More times than I can count, I'm asked that most un-answerable of questions by family and friends far away from this desert city: "Why are you in Albuquerque?" Depending on my mood, depending on what's happening at the time, my answers vary. Sometimes I say it's the people - the friends here who are family, or the communities I'm able to work with who in many ways feel like home to me. Sometimes I say it's the unique ability to be part of positive change here, the access and opportunity to do good, the freedom to insert yourself and make a difference (I've had losses here, but many more wins that I might have had in other places). Sometimes I say it's the feeling in the air, the fact that Albuquerque is in flux and this moment in time is the best chance to help shape this city into what it will become. I like being in places that are evolving, growing, in the midst of something so new you can literally see it as you walk down a street. All of that is Albuquerque. All of that is why I'm here.

That said, I will not be here forever. I know that now more than I ever have. I don't know what's next, or when next is, but I can feel there will be a next, and I've gotta be ready for it.

Two friends yesterday centered me again. One of them, a long-timer who still has moments of feeling displaced in the Duke City: "It can be hard coming back here," he said. "Other places can feel so three-dimensional when you're gone for a while, and you come back and everything feels surface and flat and one-dimensional." He's right, that it takes a while for the multitude of dimensions that are Albuquerque to rise to the surface again. But he's also right that they do come back, and they will for me, too.

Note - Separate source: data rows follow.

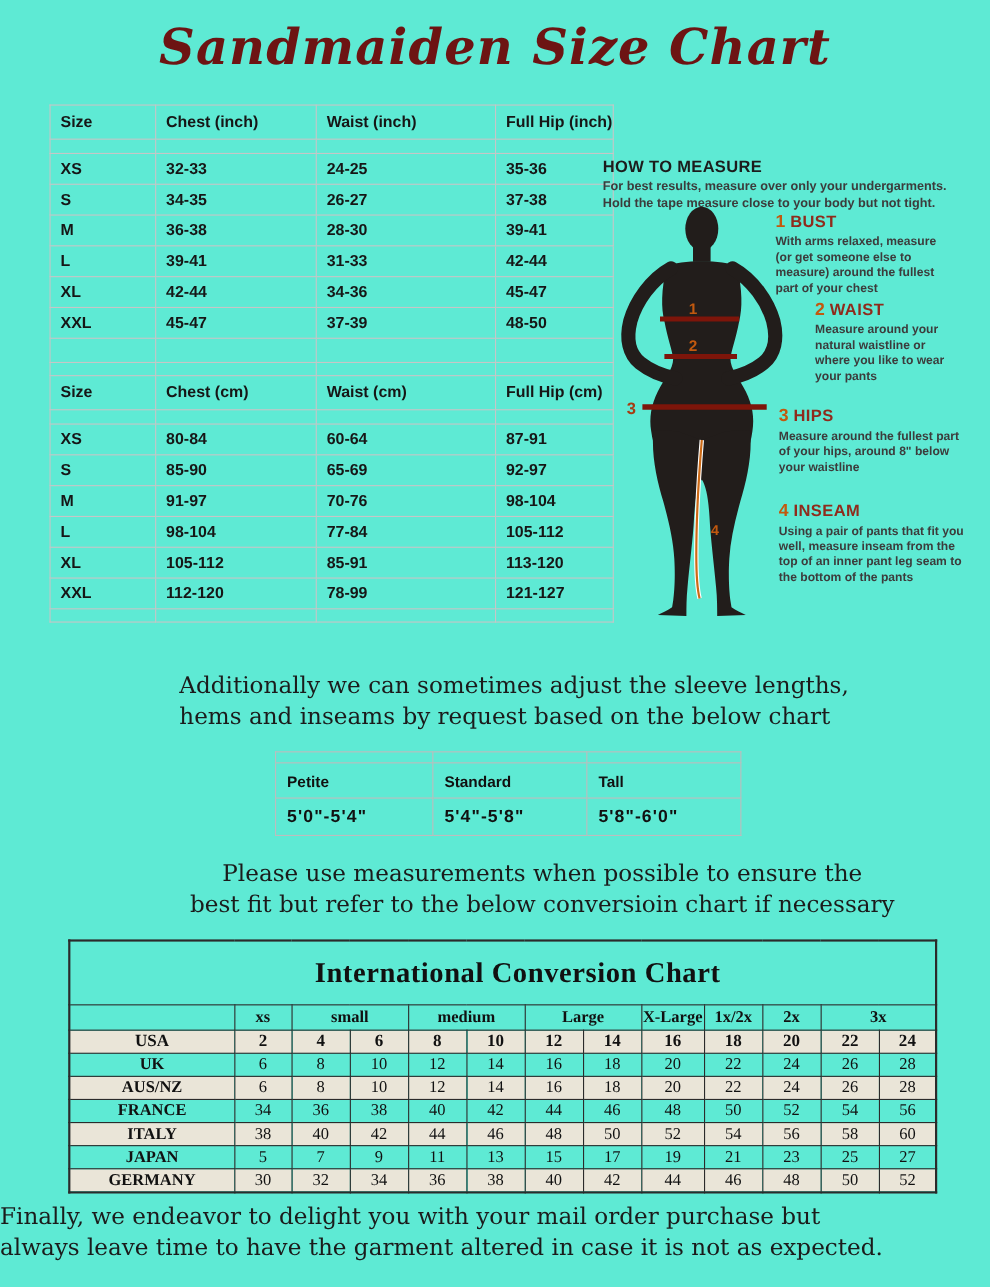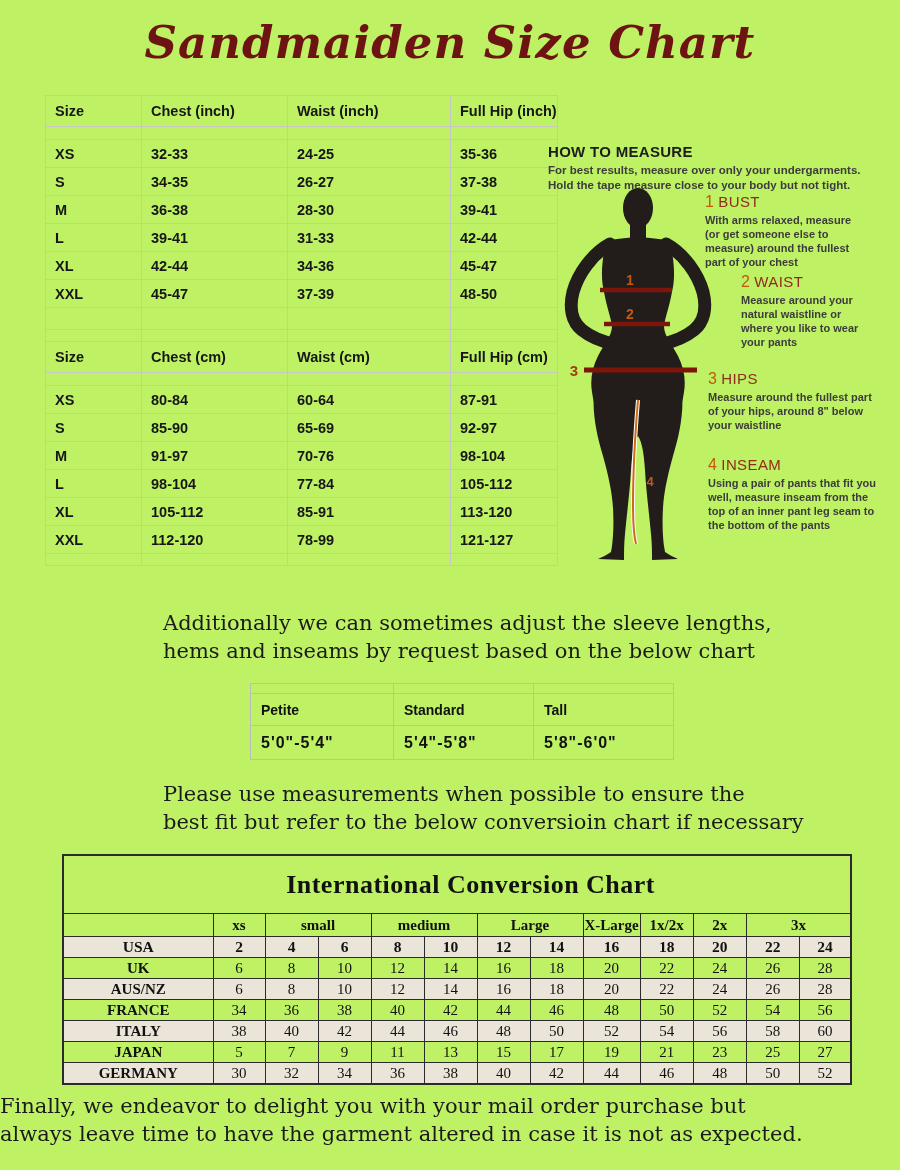--- a/index.html
+++ b/index.html
@@ -1,16 +1,16 @@
 <!DOCTYPE html>
 <html><head>
 <meta charset="utf-8">
 <style>
   html,body{margin:0;padding:0;background:#fff;}
-  #page{position:relative;width:900px;height:1170px;background:#bef264;overflow:hidden;
+  #page{position:relative;width:900px;height:1170px;background:#5eead4;overflow:hidden;
         font-family:"Liberation Sans",sans-serif;}
 
   
   .page-title{position:absolute;top:16px;left:0;width:100%;text-align:center;
     font-family:"DejaVu Serif",serif;font-style:italic;font-weight:bold;
     font-size:45px;color:#6d1413;letter-spacing:1px;}
 
   
   #size-table{position:absolute;left:45px;top:95px;border-collapse:collapse;table-layout:fixed;}
   #size-table td{border:1px solid #c6c6c6;font-size:14.5px;font-weight:bold;color:#161616;
@@ -21,33 +21,33 @@
   #size-table tr.spbig td{height:21px;}
   #size-table tr.drow td{height:27px;}
 
   
   .htm-head{position:absolute;left:548px;top:143px;font-size:15px;font-weight:bold;
     color:#1c1c1c;letter-spacing:.3px;text-align:right;}
   .htm-intro{position:absolute;left:548px;top:163px;width:360px;font-size:11.5px;
     font-weight:bold;color:#3c3c3c;line-height:1.3;}
   .figure-wrap{position:absolute;left:552px;top:186px;width:172px;height:392px;}
   .step{position:absolute;}
-  .step-title{font-size:15px;font-weight:normal;color:#8f2b1c;letter-spacing:.4px;}
+  .step-title{font-size:15px;font-weight:bold;color:#8f2b1c;letter-spacing:.4px;}
   .step-num{color:#c2590f;font-size:16px;margin-right:4px;}
   .step-text{font-size:11px;font-weight:bold;color:#3c3c3c;line-height:1.28;margin-top:2px;}
   #step-bust{left:705px;top:193px;width:152px;}
   #step-waist{left:741px;top:273px;width:132px;}
   #step-hips{left:708px;top:370px;width:176px;}
   #step-inseam{left:708px;top:456px;width:176px;}
 
   
   .para{position:absolute;font-family:"DejaVu Serif",serif;font-size:21px;color:#1b1b1b;
     line-height:1.32;}
   #para-adjust{left:163px;top:610px;width:640px;}
-  #para-measure{left:163px;top:781px;width:660px;}
+  #para-measure{left:163px;top:781px;width:660px;text-align:center;}
   #para-final{left:0;top:1093px;width:100%;font-size:21px;}
 
   
   #height-table{position:absolute;left:250px;top:683px;border-collapse:collapse;table-layout:fixed;}
   #height-table td{border:1px solid #bdbdbd;padding:0 0 0 10px;white-space:nowrap;}
   #height-table tr.sp td{height:9px;}
   #height-table tr.hdr td{height:31px;font-size:14px;font-weight:bold;color:#111;}
   #height-table tr.val td{height:33px;font-size:16px;font-weight:bold;color:#111;letter-spacing:1px;}
 
   

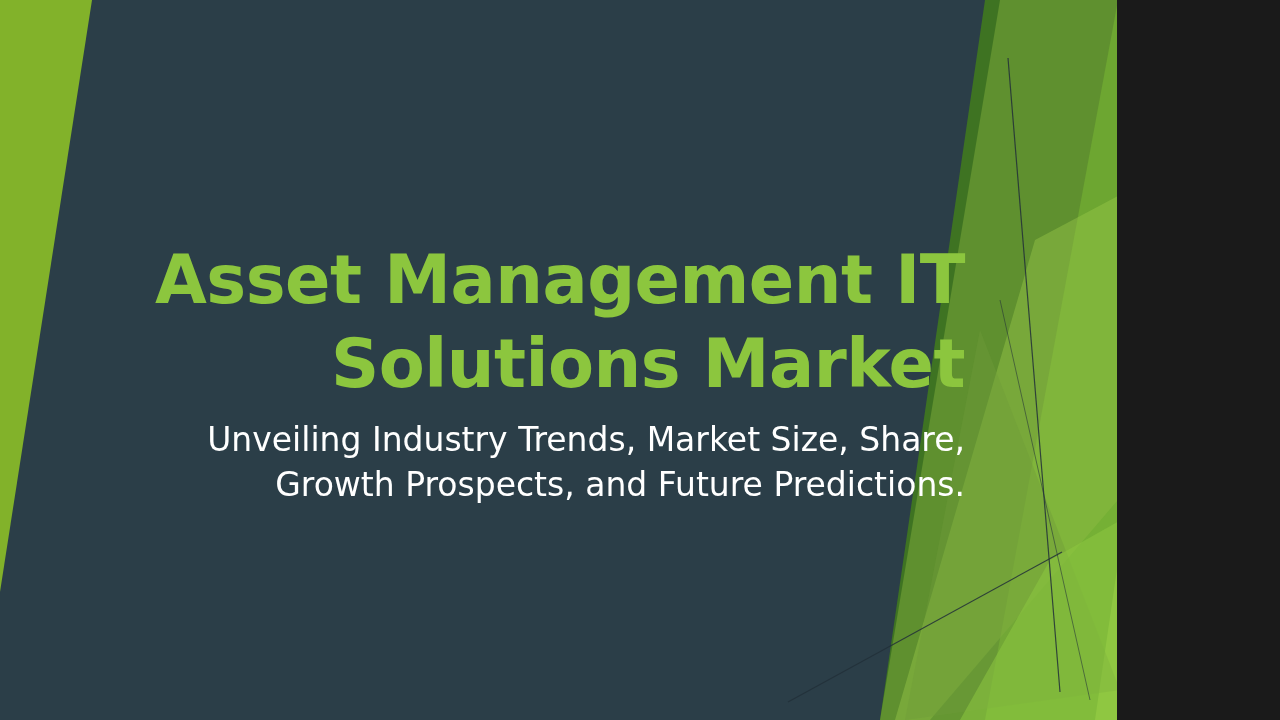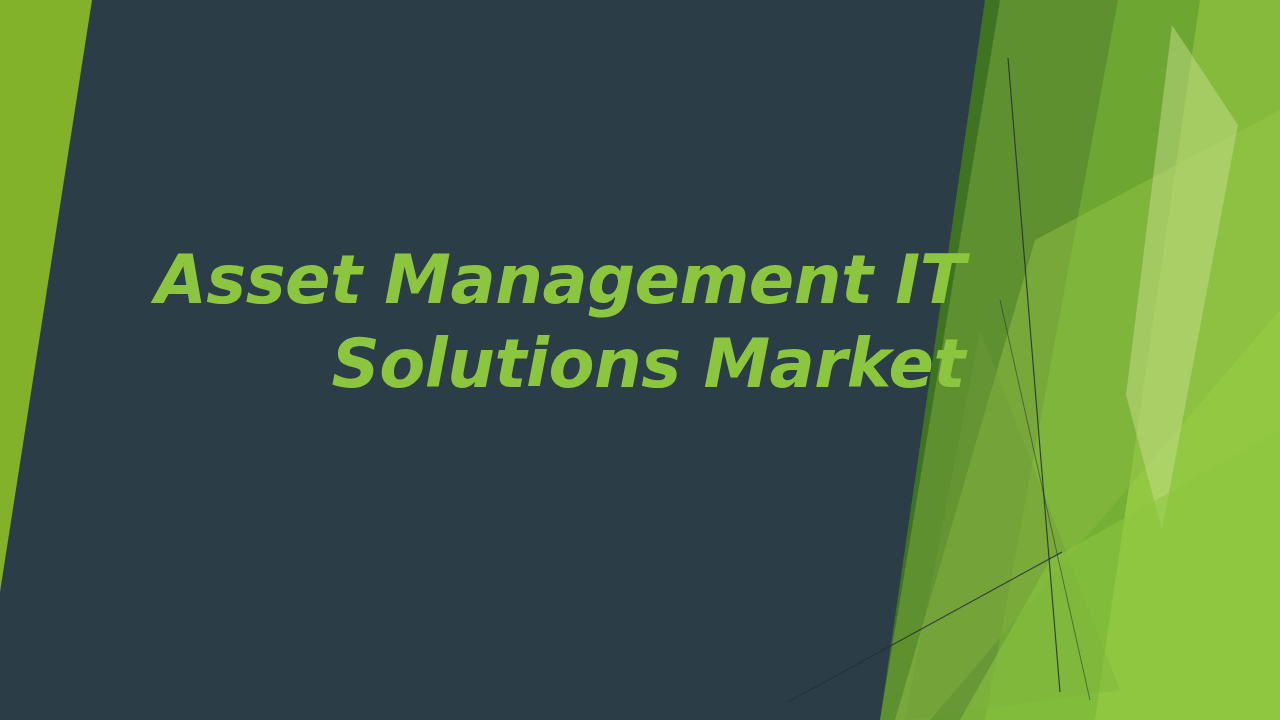--- a/index.html
+++ b/index.html
@@ -2,26 +2,25 @@
 <html><head>
 <meta charset="utf-8">
 <style>
   html, body {
     margin: 0;
     padding: 0;
     background: #1a1a1a;
   }
   #slide {
     position: relative;
-    width: 1280px;
+    width: 1117px;
     height: 720px;
     overflow: hidden;
     background: #6d28d9;
     font-family: "DejaVu Sans", "Liberation Sans", sans-serif;
-    font-style: italic;
   }
   #decor {
     position: absolute;
     inset: 0;
     width: 1280px;
     height: 720px;
     display: block;
   }
   #text-block {
     position: absolute;
@@ -76,15 +75,17 @@
     </g>
 
     <line x1="1008" y1="58" x2="1060" y2="692" stroke="#223039" stroke-width="1.2" opacity="0.85"></line>
     <line x1="788" y1="702" x2="1062" y2="552" stroke="#223039" stroke-width="1.2" opacity="0.85"></line>
     <line x1="1000" y1="300" x2="1090" y2="700" stroke="#223039" stroke-width="1" opacity="0.55"></line>
   </svg>
 
   <div id="text-block">
     <h1 id="slide-title">Asset Management IT
 Solutions Market</h1>
+    <p id="slide-subtitle">Unveiling Industry Trends, Market Size, Share,
+Growth Prospects, and Future Predictions.</p>
   </div>
 
 </div>
 
 </body></html>

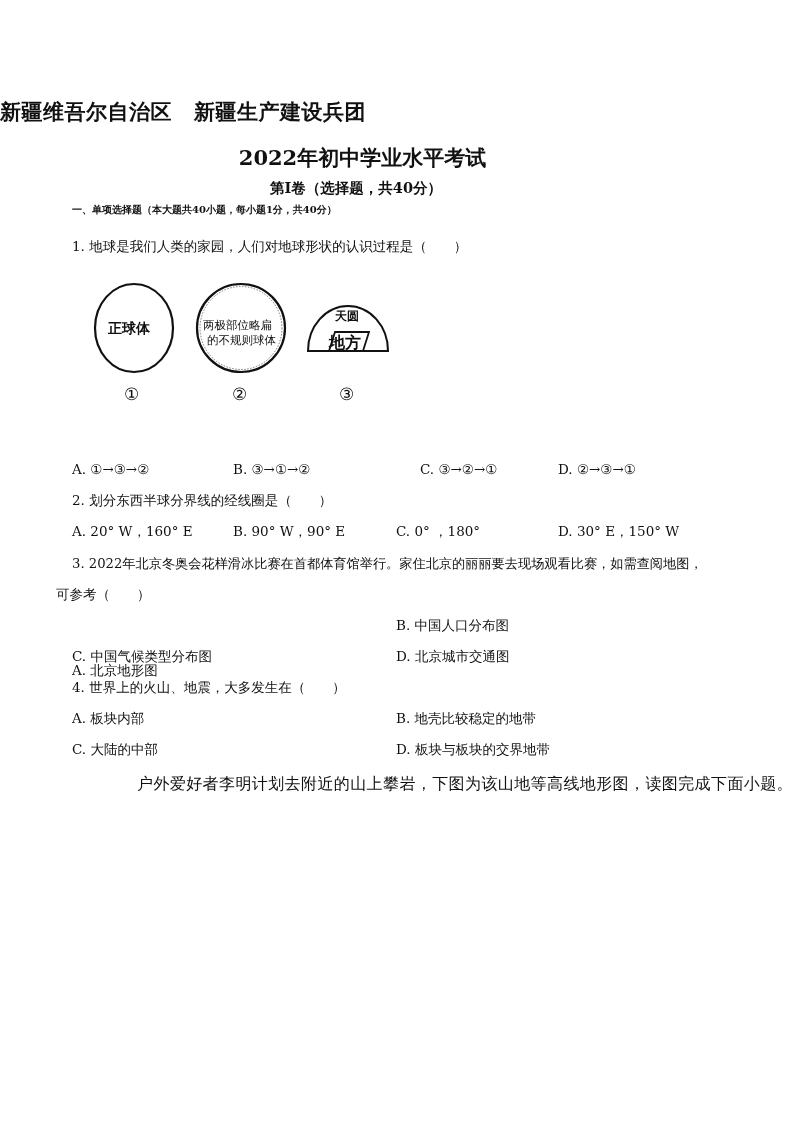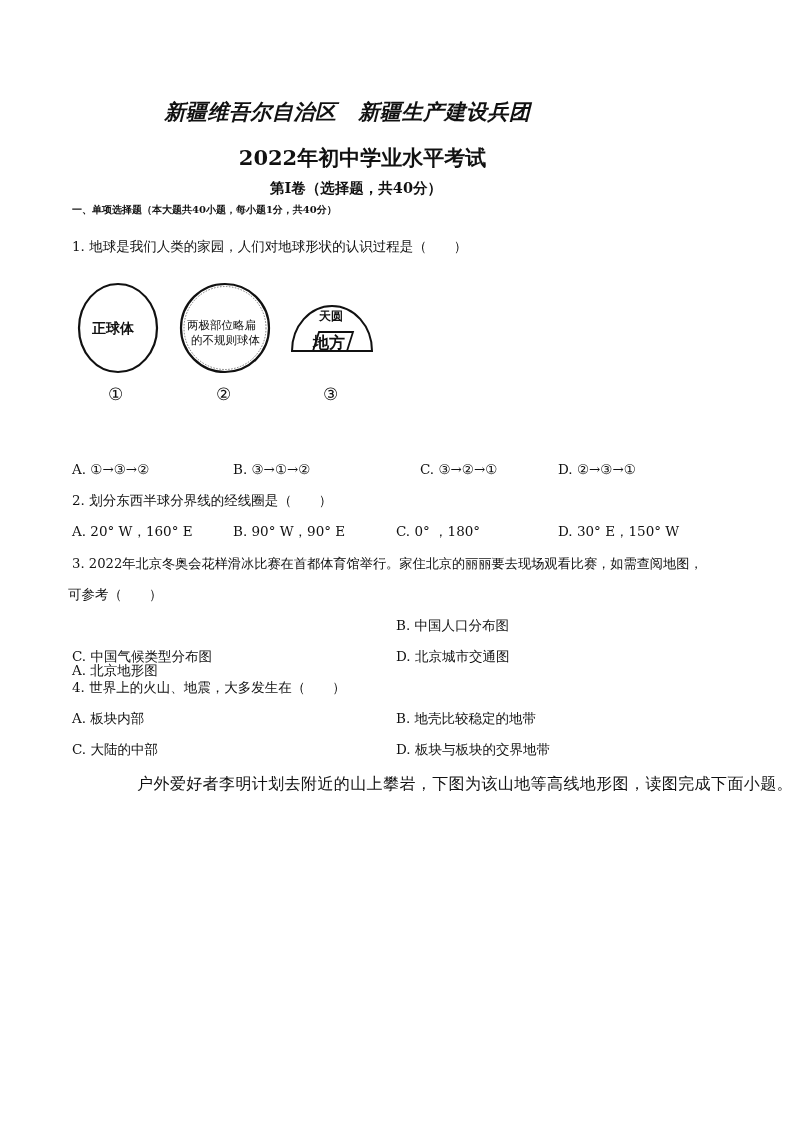--- a/index.html
+++ b/index.html
@@ -1,25 +1,25 @@
 <!DOCTYPE html>
 <html><head>
 <meta charset="utf-8">
 <style>
   html, body { margin: 0; padding: 0; background: #ffffff; }
   body { width: 793px; height: 1122px; position: relative; overflow: hidden; color: #111; font-family: "DejaVu Serif", "Liberation Serif", serif; }
   .abs { position: absolute; white-space: nowrap; }
-  .title1 { left: 0; width: 695px; top: 98px; text-align: center; font-size: 21px; font-weight: bold; letter-spacing: 0.5px; font-style: italic; }
+  .title1 { left: 0; width: 695px; top: 98px; text-align: left; font-size: 21px; font-weight: bold; letter-spacing: 0.5px; }
   .title1 .gap { display: inline-block; width: 22px; }
   .title2 { left: 0; width: 725px; top: 144px; text-align: center; font-size: 21px; font-weight: bold; }
   .title3 { left: 0; width: 712px; top: 179px; text-align: center; font-size: 14.5px; font-weight: bold; }
   .section { left: 72px; top: 203px; font-size: 10px; font-weight: bold; }
   .q { font-size: 13.5px; font-family: "DejaVu Serif", "Liberation Serif", serif; }
   .opt { font-size: 13.5px; }
-  .fig { left: 70px; top: 278px; width: 320px; height: 130px; }
+  .fig { left: 86px; top: 278px; width: 320px; height: 130px; }
   .fig svg { display: block; }
   .intro { left: 100px; top: 774px; font-size: 16px; letter-spacing: 0.4px; margin-left: 37px; }
 </style>
 </head>
 <body>
 
 <div class="abs title1">
   <span>新疆维吾尔自治区</span><span class="gap"></span><span>新疆生产建设兵团</span>
 </div>
 <div class="abs title2">2022年初中学业水平考试</div>
@@ -56,21 +56,21 @@
 <div class="abs opt" style="left:396px; top:461px;margin-left:24px;">C. ③→②→①</div>
 <div class="abs opt" style="left:558px; top:461px;">D. ②→③→①</div>
 
 <div class="abs q" style="left:72px; top:492px;">2. 划分东西半球分界线的经线圈是（　　）</div>
 <div class="abs opt" style="left:72px; top:523px;">A.  20° W，160° E</div>
 <div class="abs opt" style="left:233px; top:523px;">B.  90° W，90° E</div>
 <div class="abs opt" style="left:396px; top:523px;">C.  0° ，180°</div>
 <div class="abs opt" style="left:558px; top:523px;">D.  30° E，150° W</div>
 
 <div class="abs q" style="left:72px; top:555px; font-size:13.2px;">3. 2022年北京冬奥会花样滑冰比赛在首都体育馆举行。家住北京的丽丽要去现场观看比赛，如需查阅地图，</div>
-<div class="abs q" style="left:68px; top:586px;">可参考（　　）</div>
+<div class="abs q" style="left:56px; top:586px;">可参考（　　）</div>
 <div class="abs opt" style="left:72px; top:614px;margin-top:48px;">A.  北京地形图</div>
 <div class="abs opt" style="left:396px; top:617px;">B.  中国人口分布图</div>
 <div class="abs opt" style="left:72px; top:648px;">C.  中国气候类型分布图</div>
 <div class="abs opt" style="left:396px; top:648px;">D.  北京城市交通图</div>
 
 <div class="abs q" style="left:72px; top:679px;">4. 世界上的火山、地震，大多发生在（　　）</div>
 <div class="abs opt" style="left:72px; top:710px;">A.  板块内部</div>
 <div class="abs opt" style="left:396px; top:710px;">B.  地壳比较稳定的地带</div>
 <div class="abs opt" style="left:72px; top:741px;">C.  大陆的中部</div>
 <div class="abs opt" style="left:396px; top:741px;">D.  板块与板块的交界地带</div>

The other friend offered two things she always offers best - her front porch and a glass of wine. And there, amidst premature fireworks in the sky and a light rain, we talked about community values and how our jobs reflect those and what our place in this city is. We talked about the people we love in one place and the families in the other, and how we can ever truly resolve that distance. We talked about hometowns that ground us just as much as they make us realize that we are different, that we're not all home, either. Looking across that porch last night, it became so clear to me that the best reason why I'm in Albuquerque really is the people, that it's friends like her who make this home, and will continue to do so as long as I can manage to call it that, too.

Thanks, you two. And tonight, when I'll see so many more people who are making this place as wonderful as it is, I know I'll be thanking them, too.